The latest goals for marketing can be found on the Marketing Small Team page.

Marketing & content vision

PostHog's vision is to IPO in 2026 with $100m ARR. This is what we think marketing & content at PostHog will look like at that point.

Things we want to be brilliant at

  • Word of mouth mindset: By IPO, we want to have built a hugely successful company driven primarily by word of mouth, rather than paid ads or PR.

  • Speed: We want to be highly reactive, low process, and reliant on other teams as little as possible to ship things. We want to get stuff wrong quickly, then iterate.

  • Helping PostHog users be successful: Through our docs, tutorials, newsletter and beyond, we help PostHog users be more successful, both generally in their goals, but also more successful and powerful users of PostHog.

  • Content for our ideal customer: We deliver genuinely useful insights about things those customers care about (can be purely product-related, but also general advice). We're pitching our content at ‘self-servers’.

  • Documentation We work with product teams to maintain update-to-date, high quality docs. We work with Website & Docs to ensure users can discover what they want to know.

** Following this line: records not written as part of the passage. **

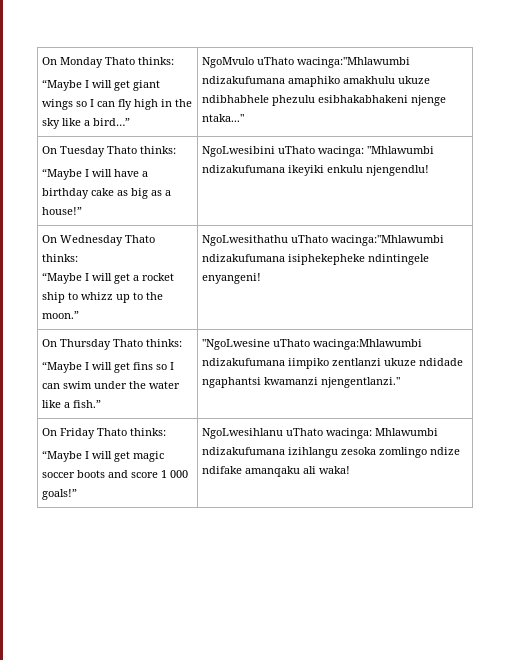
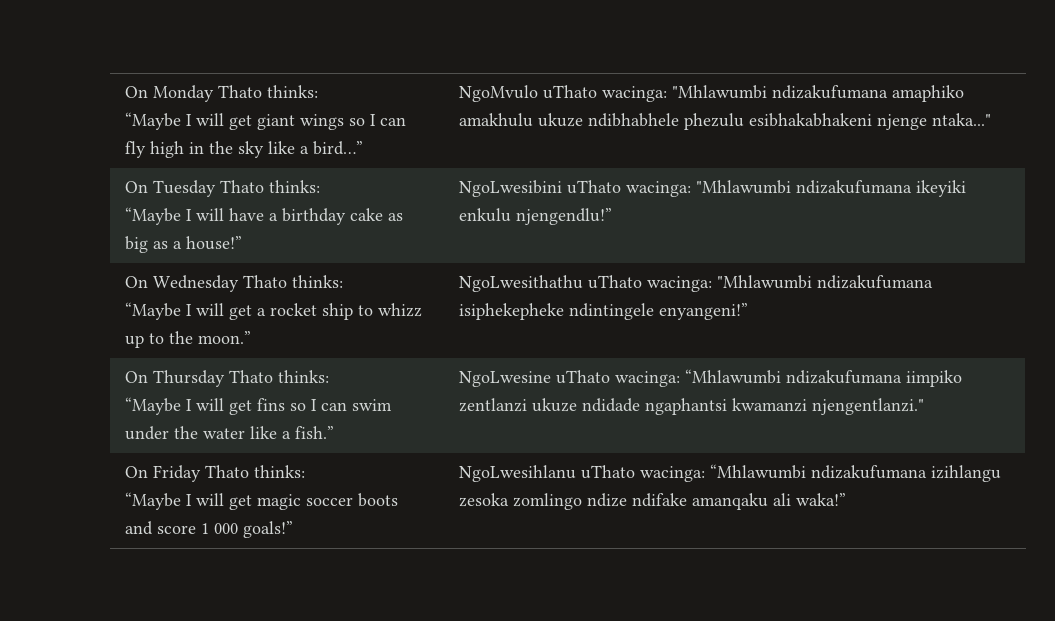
  On Monday Thato thinks:
- “Maybe I will get giant wings so I can fly high in the sky like a bird…” | NgoMvulo uThato wacinga:"Mhlawumbi ndizakufumana amaphiko amakhulu ukuze ndibhabhele phezulu esibhakabhakeni njenge ntaka..."
+ “Maybe I will get giant wings so I can fly high in the sky like a bird…” | NgoMvulo uThato wacinga: "Mhlawumbi ndizakufumana amaphiko amakhulu ukuze ndibhabhele phezulu esibhakabhakeni njenge ntaka..."
  On Tuesday Thato thinks:
- “Maybe I will have a birthday cake as big as a house!” | NgoLwesibini uThato wacinga: "Mhlawumbi ndizakufumana ikeyiki enkulu njengendlu!
+ “Maybe I will have a birthday cake as big as a house!” | NgoLwesibini uThato wacinga: "Mhlawumbi ndizakufumana ikeyiki enkulu njengendlu!”
  On Wednesday Thato thinks:
- “Maybe I will get a rocket ship to whizz up to the moon.” | NgoLwesithathu uThato wacinga:"Mhlawumbi ndizakufumana isiphekepheke ndintingele enyangeni!
+ “Maybe I will get a rocket ship to whizz up to the moon.” | NgoLwesithathu uThato wacinga: "Mhlawumbi ndizakufumana isiphekepheke ndintingele enyangeni!”
  On Thursday Thato thinks:
- “Maybe I will get fins so I can swim under the water like a fish.” | "NgoLwesine uThato wacinga:Mhlawumbi ndizakufumana iimpiko zentlanzi ukuze ndidade ngaphantsi kwamanzi njengentlanzi."
+ “Maybe I will get fins so I can swim under the water like a fish.” | NgoLwesine uThato wacinga: “Mhlawumbi ndizakufumana iimpiko zentlanzi ukuze ndidade ngaphantsi kwamanzi njengentlanzi."
  On Friday Thato thinks:
- “Maybe I will get magic soccer boots and score 1 000 goals!” | NgoLwesihlanu uThato wacinga: Mhlawumbi ndizakufumana izihlangu zesoka zomlingo ndize ndifake amanqaku ali waka!
+ “Maybe I will get magic soccer boots and score 1 000 goals!” | NgoLwesihlanu uThato wacinga: “Mhlawumbi ndizakufumana izihlangu zesoka zomlingo ndize ndifake amanqaku ali waka!”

Things we want to be good at

  • Social media: Specifically Twitter, where we've seen good traction posting on James' personal account and the PostHog brand account. We do a minimal amount of posting on PostHog's LinkedIn account to keep it active, but it's not an important channel for us. We don't use any other social media channels.

  • Paid ads: An agency should keep handling this for us, but we shouldn’t get better at it internally. This includes out of home, should we ever decide to do this. We see paid ads as a hygiene factor.

  • Developer influencers: A small but growing trend in the industry, most of these are very expensive and overwhelmingly focused on teaching people how to code (i.e. not our target audience). We tried this with an agency and didn't get traction, but have seen some early promising signs going to developers directly.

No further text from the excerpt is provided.